SINGAPORE: 2022 was a year when property prices, including rent, went up, and it does not look like 2023 will be any different.
Rent went up by more than 20 per cent last year, and is likely to increase by another 10 to 15 per cent this year, Bloomberg said in a report earlier this week.
The uptick in rental prices looks to be driven by “resilient employment and household income” as well as Singapore’s ongoing post-pandemic economic recovery.
Bloomberg explained that the lack of supply of housing, added to an influx of wealth, has made Singapore the exception to a slowdown seen elsewhere in the world.

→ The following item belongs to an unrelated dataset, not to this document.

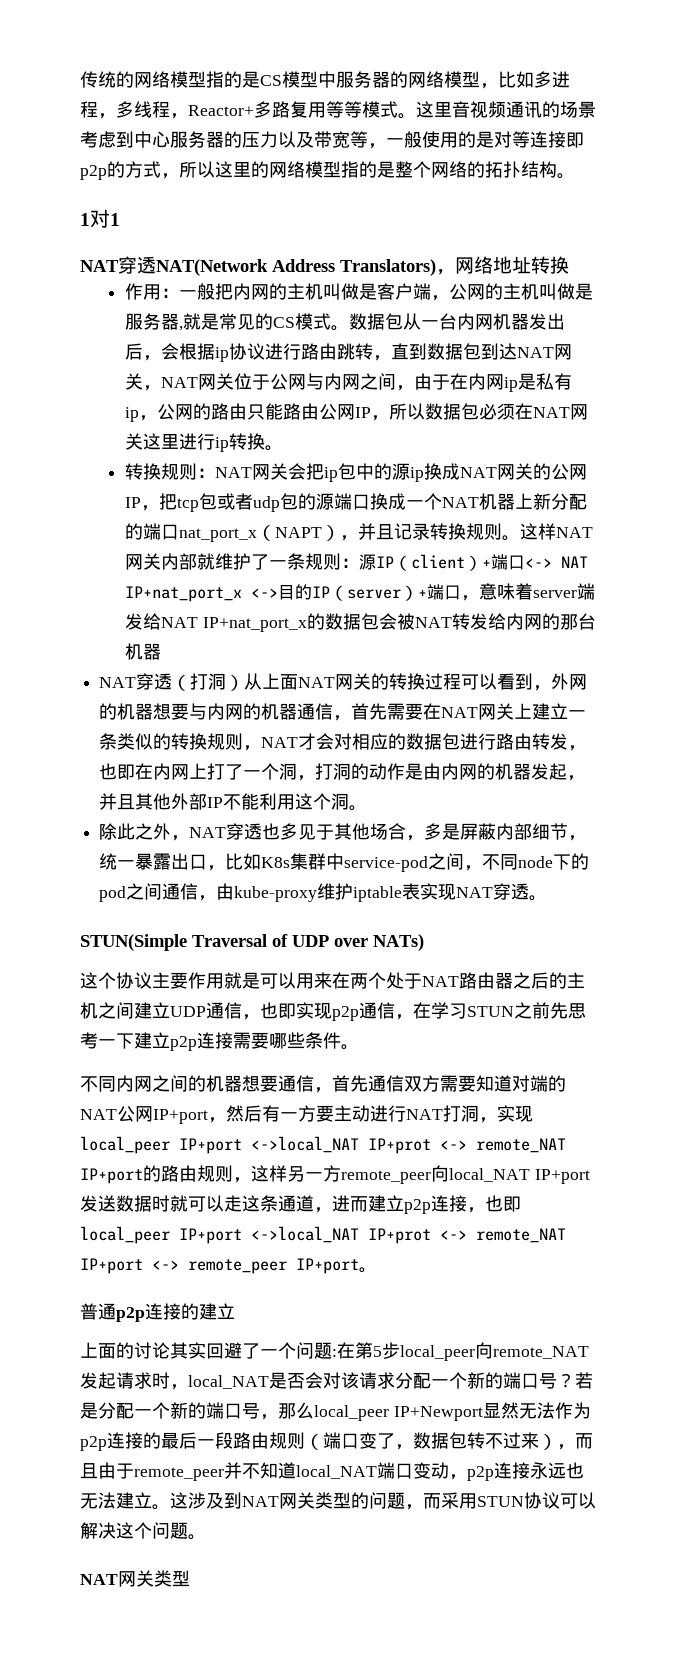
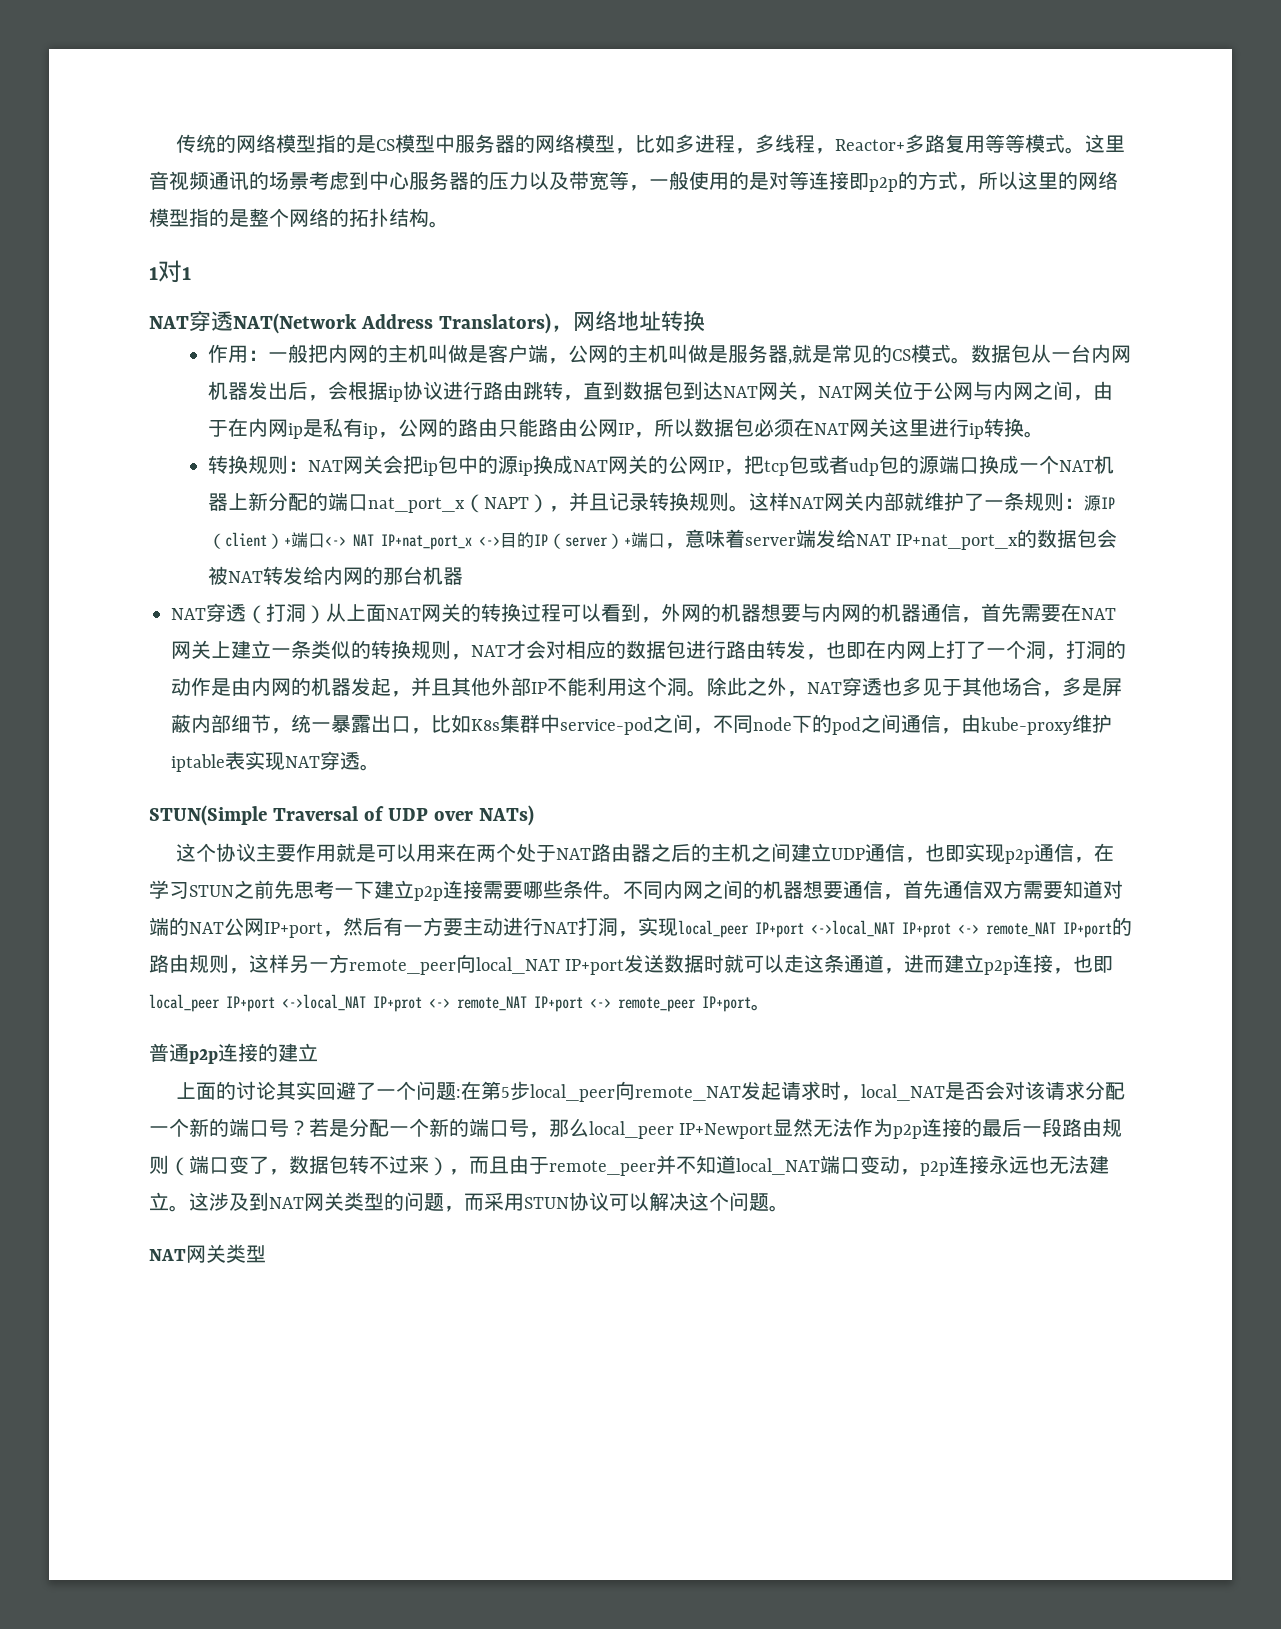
(368, 808) // -> (707, 693) none
(359, 1047) // -> (623, 896) none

And while fewer housing units available meant lower home sales in December, there may some relief in sight, with over 18,000 private homes slated for completion this year, more than double the number from 2022.
Bloomberg also referenced a recent YouGov poll that showed that affordable housing affordability and the cost of living are the top two issues respondents said they want the government to address.
Netizens commenting on a SingaporeRaw Reddit thread expressed dissatisfaction over the likelihood of rental prices still going up this year.
“Why sg why?! Destroying the real economy while hoping the rich will fill in the gaps,” wrote a Redditor who posted the Bloomberg article.
One Reddit user was worried that “With rent like this, our foreign cook who works at the foodcourt won’t be able to afford housing rent.”
Last month, PropertyGuru shared tips to help individuals navigate high rental rates, applicable to everyone from couples affected by delayed BTO construction projects to millennials seeking more personal space or expats working in Singapore.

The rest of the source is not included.